If forcing consumers to buy EVs, it would be perverse to then deny them the opportunity of acquiring the most competitive models at a reasonable price by imposing excessive tariffs.
So let’s for once use our Brexit freedoms to go our own way by resisting the siren calls of EU-inspired protectionism. Obvious security concerns in opening UK markets to Chinese competition – today’s EVs are data-hoovering computers on wheels – can surely be overcome.
As a quid pro quo for tariff-free trade it might also be possible to persuade China’s leading manufacturers to open production lines and battery factories here in the UK, in much the same way as occurred with Japanese auto firms in the 1980s.
To date, Chinese firms have focused plans for European production facilities on EU member states, particularly Hungary, and on Turkey, which is part of Europe’s customs union and therefore enjoys similar tariff-free trade as member states.
One of the better parts of the UK’s Brexit agreement with the EU was continued tariff-free access for the automotive sector, subject to minimum requirements for European components; as with Hungary and Turkey, Chinese producers could therefore avoid EU tariffs by setting up shop in the UK.
The other big decision the Government needs to make is on the intended pathway for reducing and then banning the sale of new ICE vehicles. The economically rational and logical thing to do would be to abandon the mandate entirely, allowing consumers to make their own decisions on the future shape and mix of the car market.

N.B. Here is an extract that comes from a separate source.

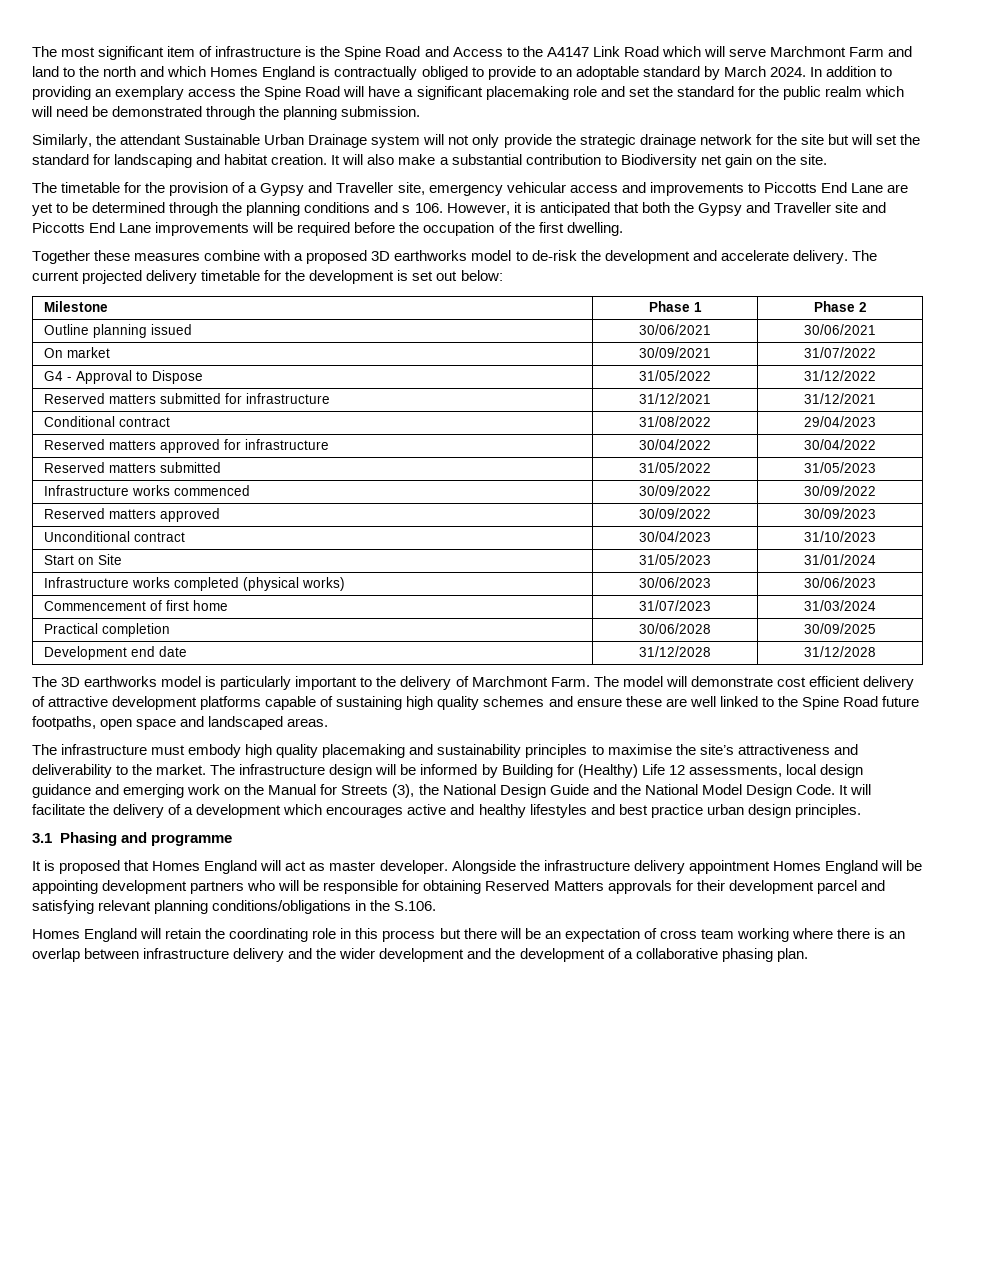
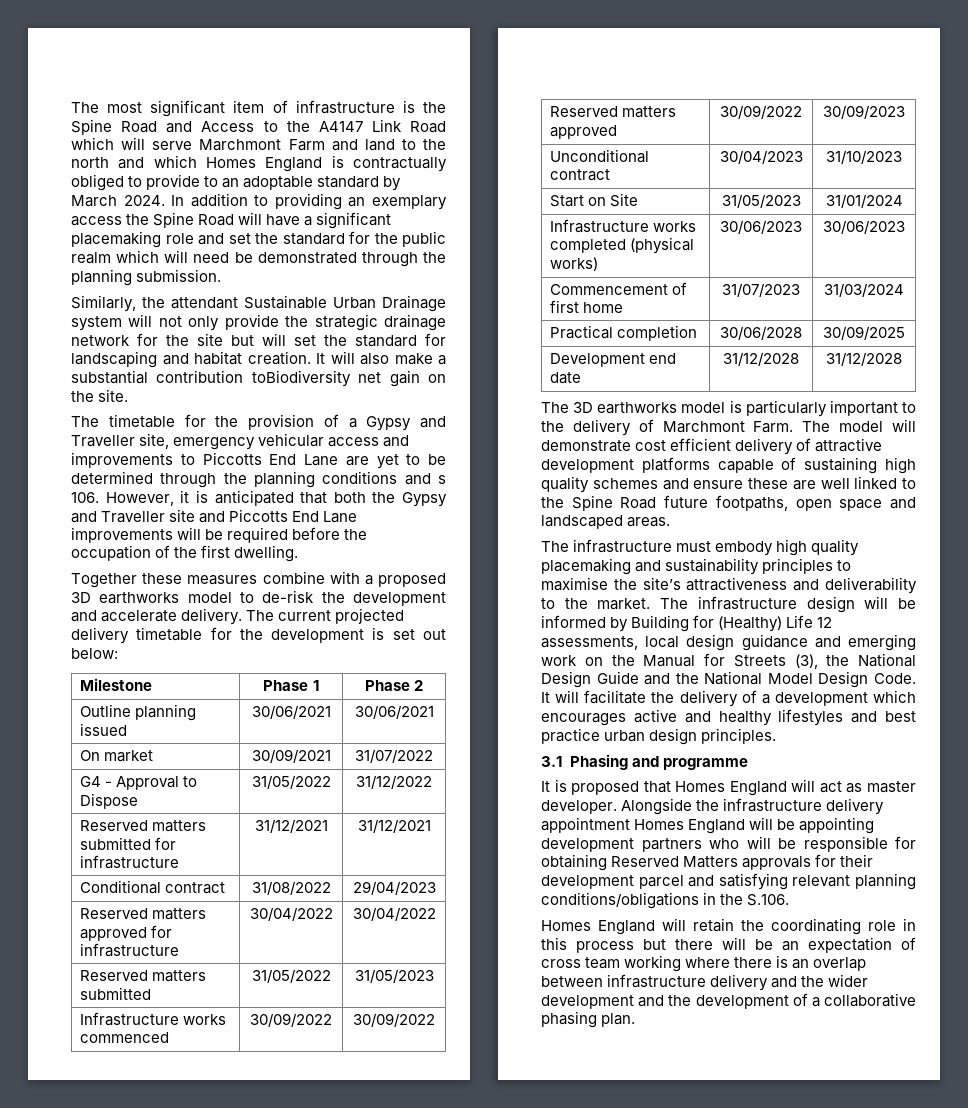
- It will also make a substantial contribution to Biodiversity net gain on the site.
+ It will also make a substantial contribution toBiodiversity net gain on the site.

But that’s not an option for Labour, which is committed to making the mandate more punishing still by bringing forward the date for an outright ban on all new ICE vehicles by five years to 2030.
It’s obvious to anyone with any knowledge of the auto industry that this is completely impractical. The last mandate was never going to be met, so what chance is there for an even tougher one?
With the bulk of the year gone, new registrations are nowhere near meeting the mandate’s requirement for this year of 22pc zero-emission vehicles. In the extreme example of Ford, just 3pc of sales are electric.
The rules allow for carry over into future years, and for trading of quotas among manufacturers, so threatened fines of £15,000 per vehicle for failure to meet the mandate are unlikely this year at least.
Even so, at some stage they have to start biting if they are to ensure compliance. What are the politicians going to do then?
Stand meekly by as manufacturers close plants to meet the rules? Bankrupt already struggling producers by imposing fines they cannot pay? Or perhaps they would prefer to see the fines passed through to the consumer, with the cost of buying a car soaring accordingly.
Politically, the mandate is completely unrealistic. It may take time for Ed Miliband, the Energy Secretary, and Jonathan Reynolds, the Business Secretary, to come to terms with such a climb-down, but climb down they will.